Gil Paolo Adiao (101590566)

# Summarization



### Summarization
- concept of capturing very important gist of a long piece of text

### Types of Summarization
- 1. **Extractive Summarization**
    - Select sentences from the corpus that best represent the text
    - Arrange them to form a summary
- 2. **Abstractive Summarization**
    - Captures the very important sentences from the text
    - Paraphrases them to form a summary

### Summarization Libraries
- Sumy
- Gensim
- Summa
- BERT **
    - BART **
    - PEGASUS **
    - T5 **

** Will be seen in DL-1

## 1. Sumy

1. Luhn – Heurestic method
2. Latent Semantic Analysis
3. LexRank – Unsupervised approach inspired by algorithms PageRank and HITS
4. TextRank - Graph-based summarization technique with keyword extractions in from document

Documentation Reference [sumy](https://github.com/miso-belica/sumy)

Task: Take a piece of text from wiki page and summarize them using Sumy
### Steps
- Install the necessary libraries
- Import the libraries
- Scrape the text from a pre-defined webpage
- Summarize

### Install Sumy

In [1]:
!pip install sumy
!pip install lxml_html_clean
!pip install requests
!pip install nltk



### Import the libraries
- HtmlParser
- Tokenizer
- TextRankSummarizer

In [2]:
# prompt: import the libraries

import nltk
nltk.download('punkt_tab')

from sumy.parsers.html import HtmlParser
from sumy.nlp.tokenizers import Tokenizer
from sumy.summarizers.text_rank import TextRankSummarizer
import requests
from bs4 import BeautifulSoup


[nltk_data] Downloading package punkt_tab to
[nltk_data]     C:\Users\gilad\AppData\Roaming\nltk_data...
[nltk_data]   Package punkt_tab is already up-to-date!


### Scrape the text

In [3]:
# prompt: Scrape the text from the url
url = "https://en.wikipedia.org/wiki/Automatic_summarization"
response = requests.get(url)
soup = BeautifulSoup(response.content, "html.parser")

# Extract the text from the main content area of the page
content_div = soup.find(id="mw-content-text")
if content_div:
  paragraphs = content_div.find_all("p")
  text = ""
  for paragraph in paragraphs:
    text += paragraph.get_text() + "\n"
  print(text)
else:
  print("Could not find the main content area on the page.")


Automatic summarization is the process of shortening a set of data computationally, to create a subset (a summary) that represents the most important or relevant information within the original content. Artificial intelligence algorithms are commonly developed and employed to achieve this, specialized for different types of data.
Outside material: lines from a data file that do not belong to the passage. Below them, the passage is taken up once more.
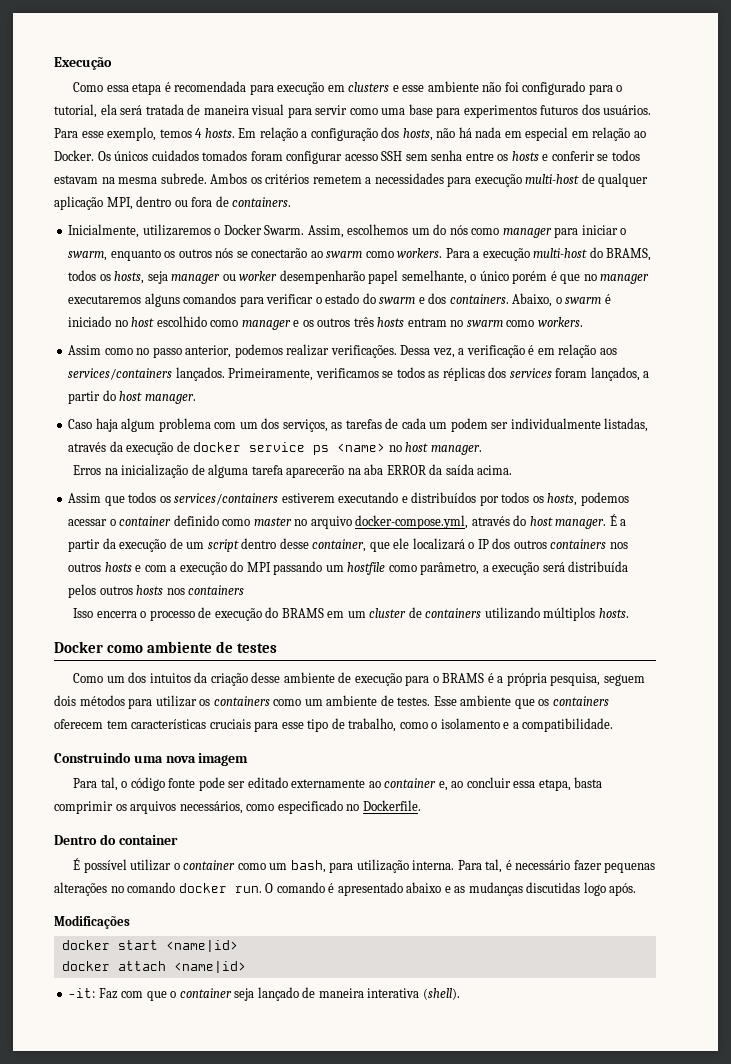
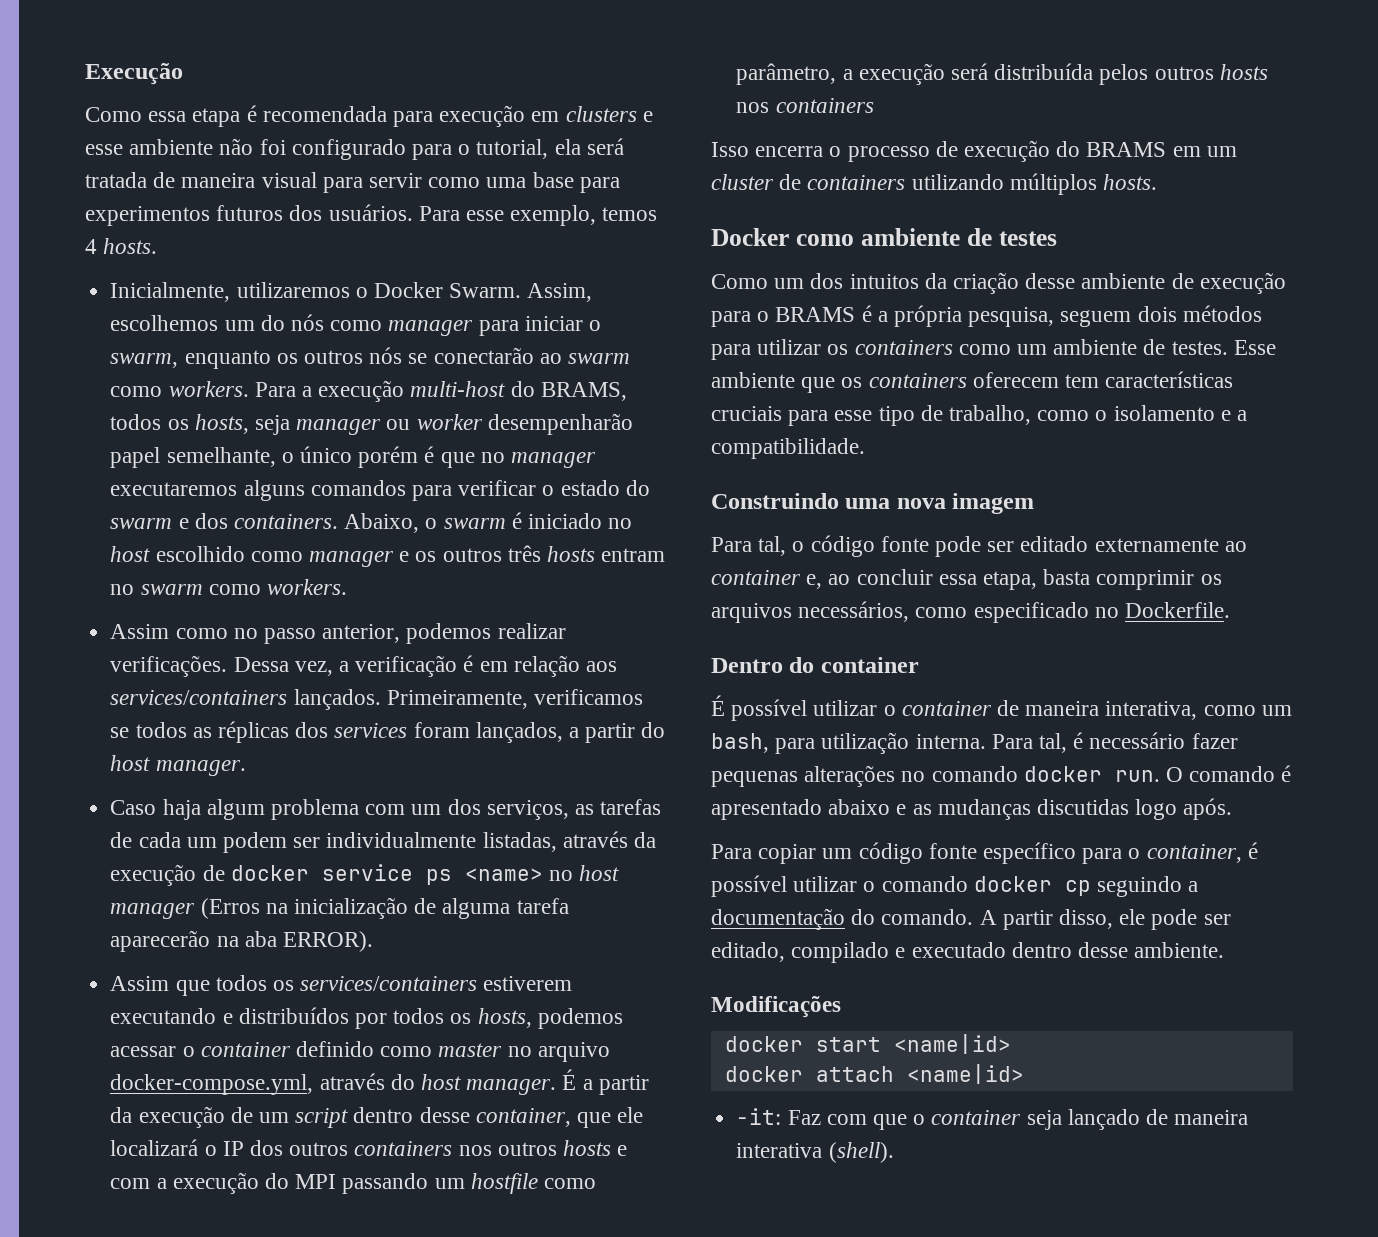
[238,127,646,141] [54,150,640,164] [54,173,649,187] [54,196,292,210] Em relação a configuração dos hosts, não há nada em especial em relação ao Docker. Os únicos cuidados tomados foram configurar acesso SSH sem senha entre os hosts e conferir se todos estavam na mesma subrede. Ambos os critérios remetem a necessidades para execução multi-host de qualquer aplicação MPI, dentro ou fora de containers. -> (158, 246) none
[430,445,482,455] [73,465,102,475] manager. // Erros -> [110,898,260,919] manager (Erros
[386,464,513,475] ERROR da saída acima. -> [282,931,373,952] ERROR).
(236, 865) none -> [997,700,1198,720] de maneira interativa,
(637, 889) none -> [711,842,1258,864] [711,875,1199,897] [711,908,1231,930] [711,942,1225,963] // Para copiar um código fonte específico para o container, é possível utilizar o comando docker cp seguindo a documentação do comando. A partir disso, ele pode ser editado, compilado e executado dentro desse ambiente.

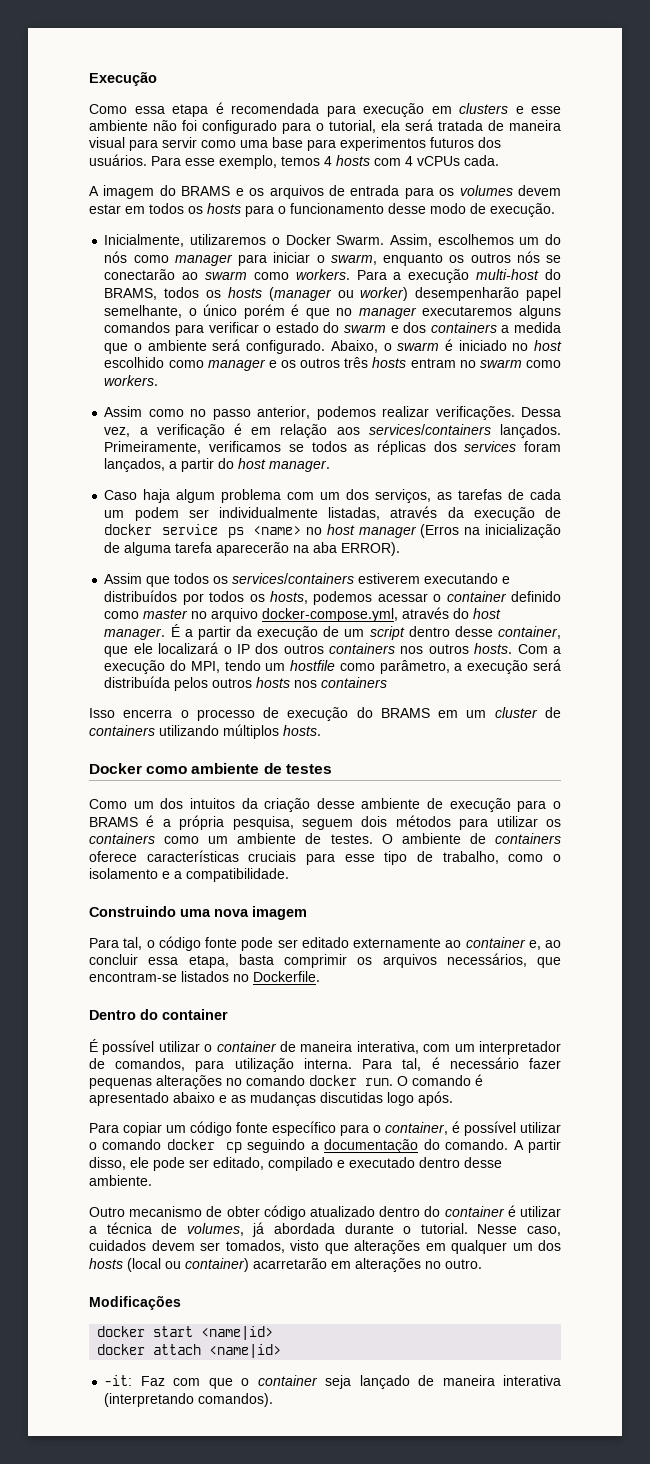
[103,238,158,254] hosts. -> [336,155,499,166] [89,185,561,199] [89,203,555,217] hosts com 4 vCPUs cada. // A imagem do BRAMS e os arquivos de entrada para os volumes devem estar em todos os hosts para o funcionamento desse modo de execução.
[194,414,483,435] hosts, seja manager ou worker -> [227,287,409,301] hosts (manager ou worker)
[233,514,338,529] containers. -> [430,322,562,333] [104,339,326,354] containers a medida que o ambiente será configurado.
[562,1140,628,1156] [110,1178,151,1189] hosts e com -> [474,643,548,654] hosts. Com
[295,1173,429,1194] MPI passando -> [190,660,261,673] MPI, tendo
[1233,340,1276,355] [711,372,1100,393] Esse ambiente que os containers oferecem tem -> [381,833,561,844] [89,851,137,862] O ambiente de containers oferece
[915,602,1089,623] como especificado -> [537,957,561,968] [89,971,229,982] que encontram-se listados
[1203,705,1292,716] [711,733,769,753] como um bash, -> [423,1041,561,1055] [89,1058,186,1071] com um interpretador de comandos,
(1225, 950) none -> [89,1205,561,1220] [89,1222,562,1237] [89,1240,561,1254] [89,1258,482,1272] // Outro mecanismo de obter código atualizado dentro do container é utilizar a técnica de volumes, já abordada durante o tutorial. Nesse caso, cuidados devem ser tomados, visto que alterações em qualquer um dos hosts (local ou container) acarretarão em alterações no outro.
[828,1142,894,1163] (shell). -> [104,1393,274,1407] (interpretando comandos).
Text summarization is usually implemented by natural language processing methods, designed to locate the most informative sentences in a given document.[1] On the other hand, visual content can be summarized using computer vision algorithms. Image summarization is the subject of ongoing research; existing approaches typically attempt to display the most representative images from a given image collection, or generate a video that only includes the most important content from the entire collection.[2][3][4] Video summarization algorithms identify and extract from the original video content the most important frames (key-frames), and/or the most important video

### Summarize - TextRankSummarizer




In [4]:
# prompt: Summarize using TextRankSummarizer
from sumy.parsers.plaintext import PlaintextParser

def summarize_text(text, sentence_count=3):
    parser = PlaintextParser.from_string(text, Tokenizer("english"))
    summarizer = TextRankSummarizer()
    summary = summarizer(parser.document, sentence_count)
    return summary


# Example usage (replace with your own text):
text_to_summarize = text

summary = summarize_text(text_to_summarize)
print("TextRankSummary: ")
for sentence in summary:
  print(sentence)


TextRankSummary: 
For text, extraction is analogous to the process of skimming, where the summary (if available), headings and subheadings, figures, the first and last paragraphs of a section, and optionally the first and last sentences in a paragraph are read before one chooses to read the entire document in detail.
Once the graph is constructed, it is used to form a stochastic matrix, combined with a damping factor (as in the "random surfer model"), and the ranking over vertices is obtained by finding the eigenvector corresponding to eigenvalue 1 (i.e., the stationary distribution of the random walk on the graph).
While the goal of a brief summary is to simplify information search and cut the time by pointing to the most relevant source documents, comprehensive multi-document summary should itself contain the required information, hence limiting the need for accessing original files to cases when refinement is required.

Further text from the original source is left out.